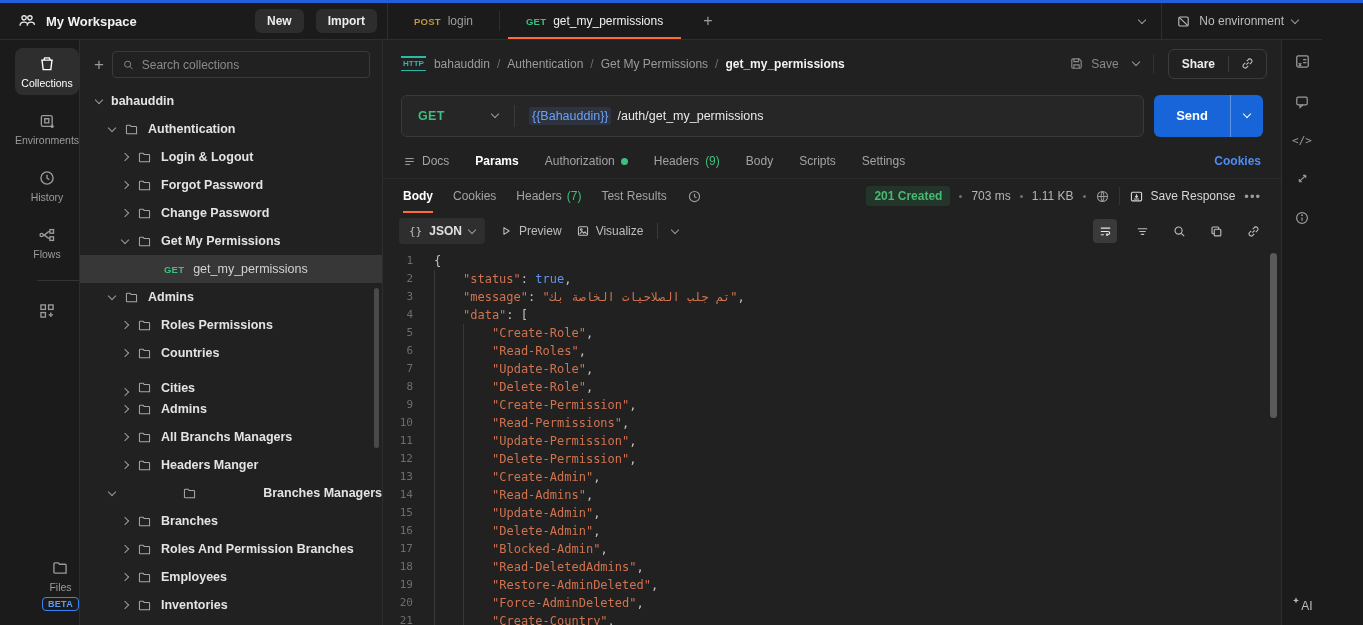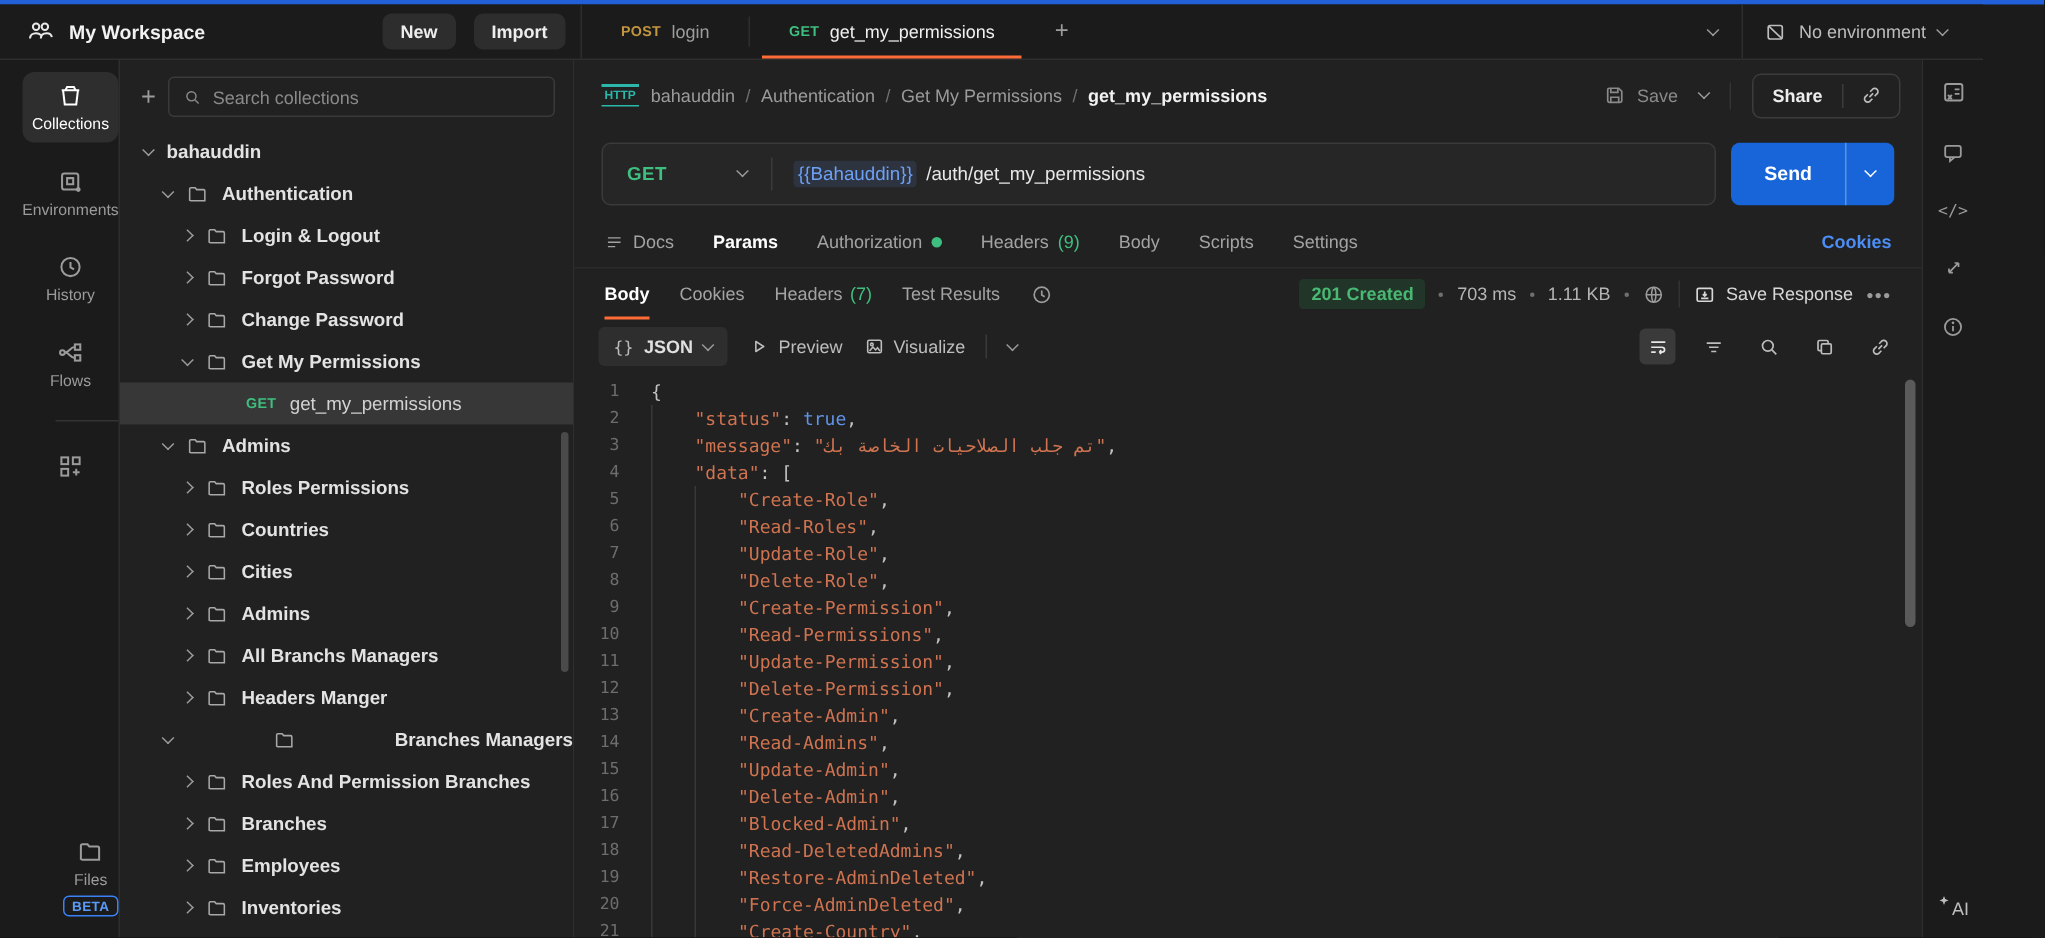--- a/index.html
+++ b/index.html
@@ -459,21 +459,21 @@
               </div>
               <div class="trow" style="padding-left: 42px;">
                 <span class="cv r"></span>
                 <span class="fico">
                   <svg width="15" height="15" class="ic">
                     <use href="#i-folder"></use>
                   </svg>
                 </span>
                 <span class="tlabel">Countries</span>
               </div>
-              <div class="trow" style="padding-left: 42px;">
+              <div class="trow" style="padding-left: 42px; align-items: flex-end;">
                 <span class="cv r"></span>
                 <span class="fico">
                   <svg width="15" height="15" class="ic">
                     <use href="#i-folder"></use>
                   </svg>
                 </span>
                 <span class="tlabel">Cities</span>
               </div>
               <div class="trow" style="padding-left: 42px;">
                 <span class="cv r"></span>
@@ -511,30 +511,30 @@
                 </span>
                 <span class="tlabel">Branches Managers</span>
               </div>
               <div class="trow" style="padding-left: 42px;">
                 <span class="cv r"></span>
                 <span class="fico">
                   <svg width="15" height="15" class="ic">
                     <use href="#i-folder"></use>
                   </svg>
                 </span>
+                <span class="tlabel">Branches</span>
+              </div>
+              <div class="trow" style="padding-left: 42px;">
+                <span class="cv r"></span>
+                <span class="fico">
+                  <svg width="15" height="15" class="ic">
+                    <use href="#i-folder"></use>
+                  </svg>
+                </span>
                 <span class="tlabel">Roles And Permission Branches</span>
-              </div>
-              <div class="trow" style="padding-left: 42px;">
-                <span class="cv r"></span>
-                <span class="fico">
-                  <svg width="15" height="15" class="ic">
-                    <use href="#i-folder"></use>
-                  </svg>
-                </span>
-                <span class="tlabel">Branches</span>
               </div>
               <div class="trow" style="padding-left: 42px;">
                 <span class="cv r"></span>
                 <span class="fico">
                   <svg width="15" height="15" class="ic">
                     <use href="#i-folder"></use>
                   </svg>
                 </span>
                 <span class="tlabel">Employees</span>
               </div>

*****

## Task brief
Give the listing again exactly, excluding pictures.

## Expected output
--- a/index.html
+++ b/index.html
@@ -459,21 +459,21 @@
               </div>
               <div class="trow" style="padding-left: 42px;">
                 <span class="cv r"></span>
                 <span class="fico">
                   <svg width="15" height="15" class="ic">
                     <use href="#i-folder"></use>
                   </svg>
                 </span>
                 <span class="tlabel">Countries</span>
               </div>
-              <div class="trow" style="padding-left: 42px;">
+              <div class="trow" style="padding-left: 42px; align-items: flex-end;">
                 <span class="cv r"></span>
                 <span class="fico">
                   <svg width="15" height="15" class="ic">
                     <use href="#i-folder"></use>
                   </svg>
                 </span>
                 <span class="tlabel">Cities</span>
               </div>
               <div class="trow" style="padding-left: 42px;">
                 <span class="cv r"></span>
@@ -511,30 +511,30 @@
                 </span>
                 <span class="tlabel">Branches Managers</span>
               </div>
               <div class="trow" style="padding-left: 42px;">
                 <span class="cv r"></span>
                 <span class="fico">
                   <svg width="15" height="15" class="ic">
                     <use href="#i-folder"></use>
                   </svg>
                 </span>
+                <span class="tlabel">Branches</span>
+              </div>
+              <div class="trow" style="padding-left: 42px;">
+                <span class="cv r"></span>
+                <span class="fico">
+                  <svg width="15" height="15" class="ic">
+                    <use href="#i-folder"></use>
+                  </svg>
+                </span>
                 <span class="tlabel">Roles And Permission Branches</span>
-              </div>
-              <div class="trow" style="padding-left: 42px;">
-                <span class="cv r"></span>
-                <span class="fico">
-                  <svg width="15" height="15" class="ic">
-                    <use href="#i-folder"></use>
-                  </svg>
-                </span>
-                <span class="tlabel">Branches</span>
               </div>
               <div class="trow" style="padding-left: 42px;">
                 <span class="cv r"></span>
                 <span class="fico">
                   <svg width="15" height="15" class="ic">
                     <use href="#i-folder"></use>
                   </svg>
                 </span>
                 <span class="tlabel">Employees</span>
               </div>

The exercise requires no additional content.